HUDE - HUDE/KAB - Der katholische Kirchenchor St. Marien in Hude feiert am kommenden Sonntag, 8. April, sein 60-jähriges Bestehen. Grund genug, die Geschichte des Chores einmal Revue passieren zu lassen.
Am Sonnabend vor Palmsonntag im Jahr 1946 erreichte in den Nachmittagsstunden ein Zug mit 1400 Vertriebenen aus Schlesien den Bahnhof Hude. Es waren Menschen aus der Grafschaft Glatz, und die meisten waren katholische Christen – unter ihnen auch Pfarrer Konrad Leister. Eine Huder Einwohnerin sah die Gruppe mit dem Pfarrer und sagte: „Dann wird ja morgen, am Palmsonntag, wieder Gottesdienst in Hude sein.“
Pfarrer Leister informierte sich daraufhin, und tatsächlich wurde am nächsten Morgen im Privathaus der katholischen Familie Stukenborg an der Parkstraße ein Gottesdienst gefeiert. Schon damals wurde der Gottesdienst von einer kleinen Sängergruppe mitgestaltet. Der Lehrer Gregor Guder bemühte sich um die Sänger, und so entstand der Kirchenchor.

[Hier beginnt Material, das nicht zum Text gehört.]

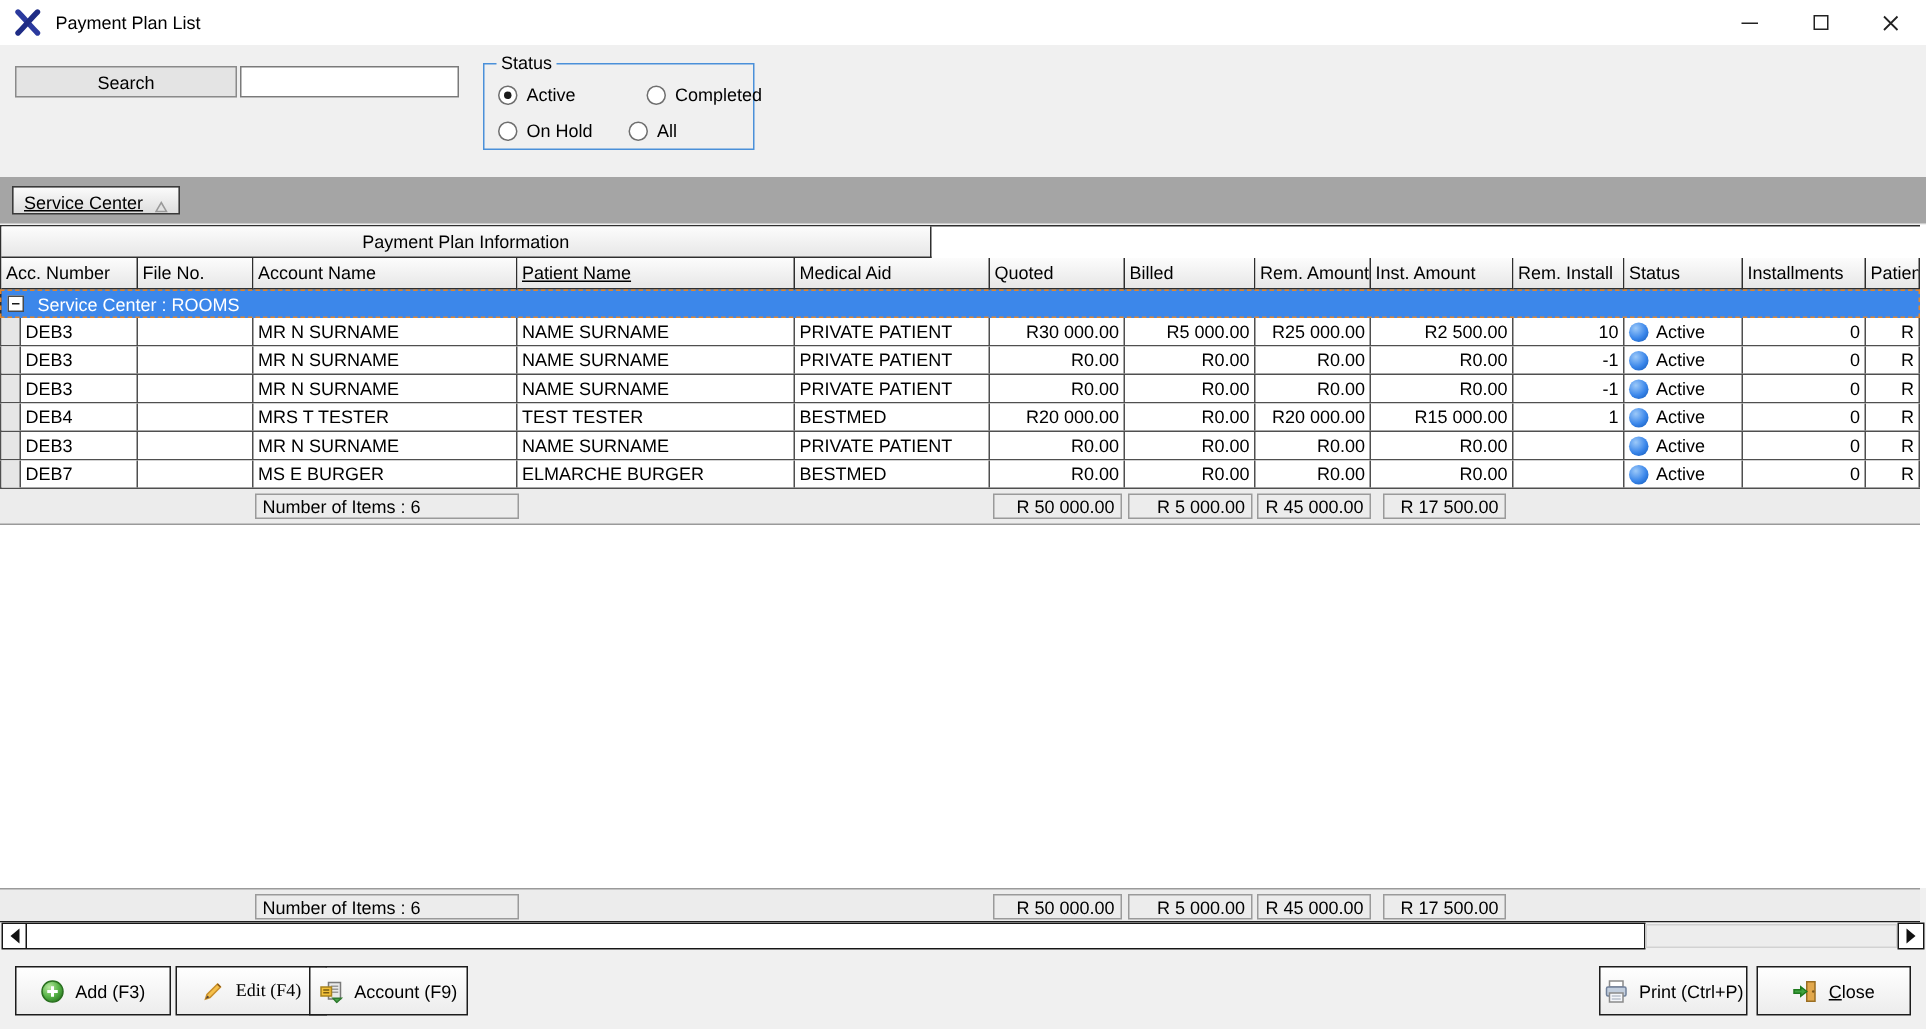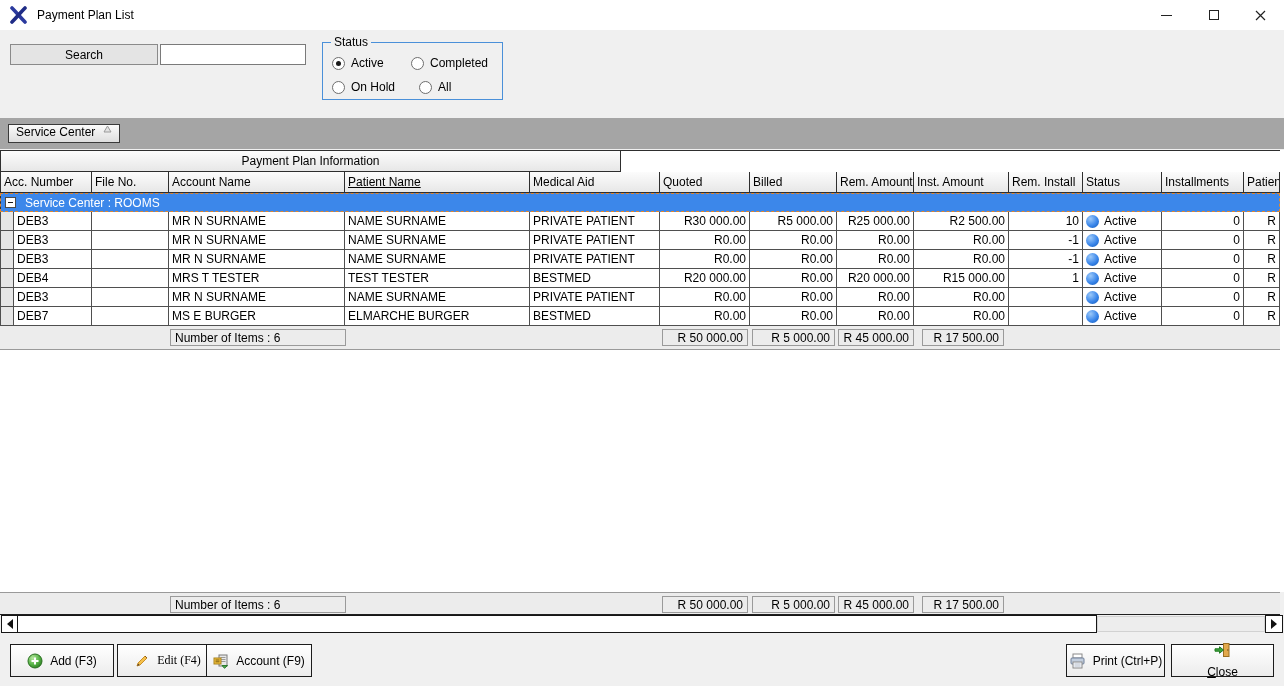--- a/index.html
+++ b/index.html
@@ -124,7 +124,7 @@
             <span class="radio sel"></span>
             <span>Active</span>
           </div>
-          <div class="radio-option" style="left: 88px; top: 13px; text-align: right;">
+          <div class="radio-option" style="left: 108px; top: 13px; text-align: right;">
             <span class="radio"></span>
             <span>Completed</span>
           </div>

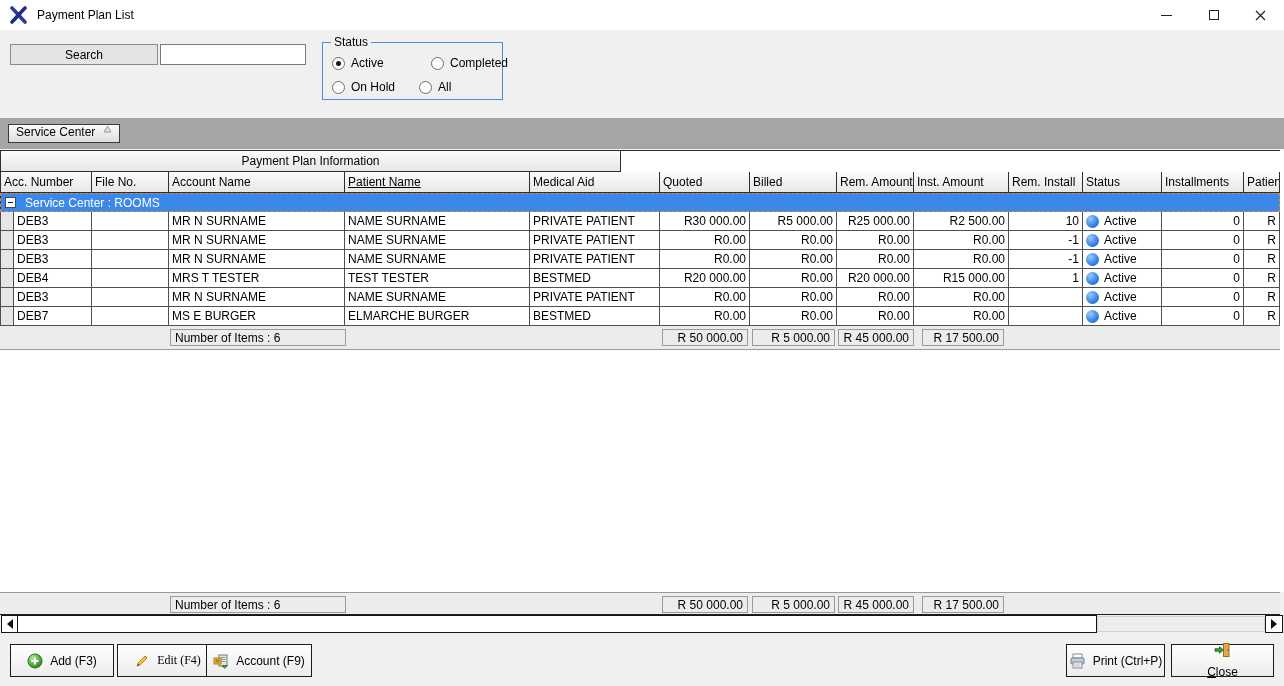--- a/index.html
+++ b/index.html
@@ -31,7 +31,7 @@
   
   .groupband{position:absolute;left:0;top:118px;width:1284px;height:31px;background:#a5a5a5;}
   .group-btn{position:absolute;left:8px;top:6px;height:19px;padding:0 7px;background:linear-gradient(#fbfbfb,#dedede);
-             border:1px solid #3a3a3a;display:flex;align-items:flex-start;gap:8px;}
+             border:1px solid #3a3a3a;display:flex;align-items:flex-end;gap:8px;text-decoration:underline;}
 
   
   .grid-bg{position:absolute;left:0;top:150px;width:1284px;height:442px;background:#ffffff;}

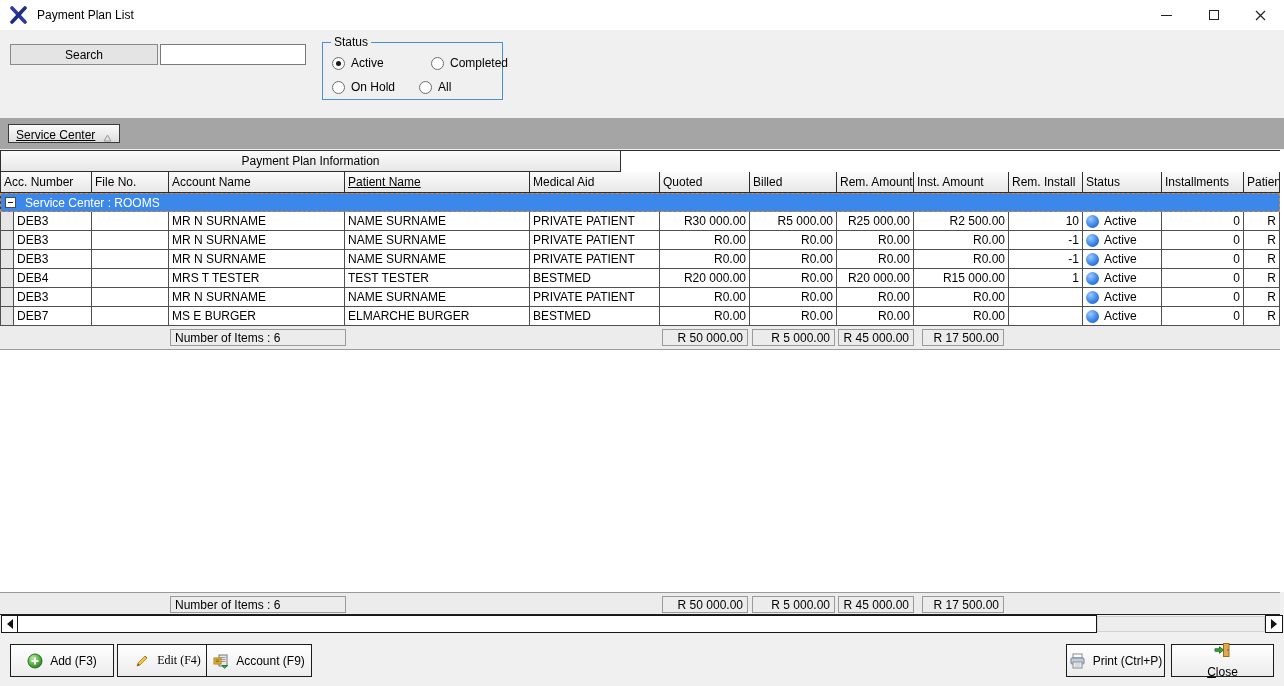--- a/index.html
+++ b/index.html
@@ -83,7 +83,7 @@
   .btn-edit{left:117px;width:101px;font-family:Liberation Serif, serif;}
   .btn-account{left:206px;width:106px;}
   .btn-print{left:1066px;width:99px;}
-  .btn-close{left:1171px;width:103px;flex-direction:column;}
+  .btn-close{left:1171px;width:103px;}
   .close-c{text-decoration:underline;}
 </style>
 </head>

Schon zu Weihnachten 1946 sang der Chor in der evangelischen Kirche in Holle das „Transeamus“ von Josef Ignaz Schnabel. Da die Messe in lateinischer Sprache gehalten wurde, sang auch der Chor Lieder und Messen in Latein.
Gesungen wurde zu allen Hochfesten und zu besonderen Anlässen wie Erstkommunion, Firmung, Fronleichnam und Kirchweihfest. Auch weltliche Lieder gehörten fortan zum Repertoire. Geselligkeit wurde groß geschrieben.
Noch heute sind unter den 24 Aktiven einige Sängerinnen und Sänger der „ersten Stunde“. Geleitet wird der Chor seit September 2004 von Liane Sparke. Damit er auch weiterhin Menschen mit seinem Gesang erfreuen kann, werden weitere Sängerinnen und Sänger gesucht. Interessierte sind bei der wöchentlichen Chorprobe dienstags von 19.30 bis 21 Uhr im Pfarrheim der katholischen Kirche an der Breslauer Straße willkommen.
Zum Jubiläum lädt der Chor am kommenden Sonntag (Palmsonntag) zu einem Festgottesdienst ein, der um 10.30 Uhr draußen vor dem Pfarrheim beginnt.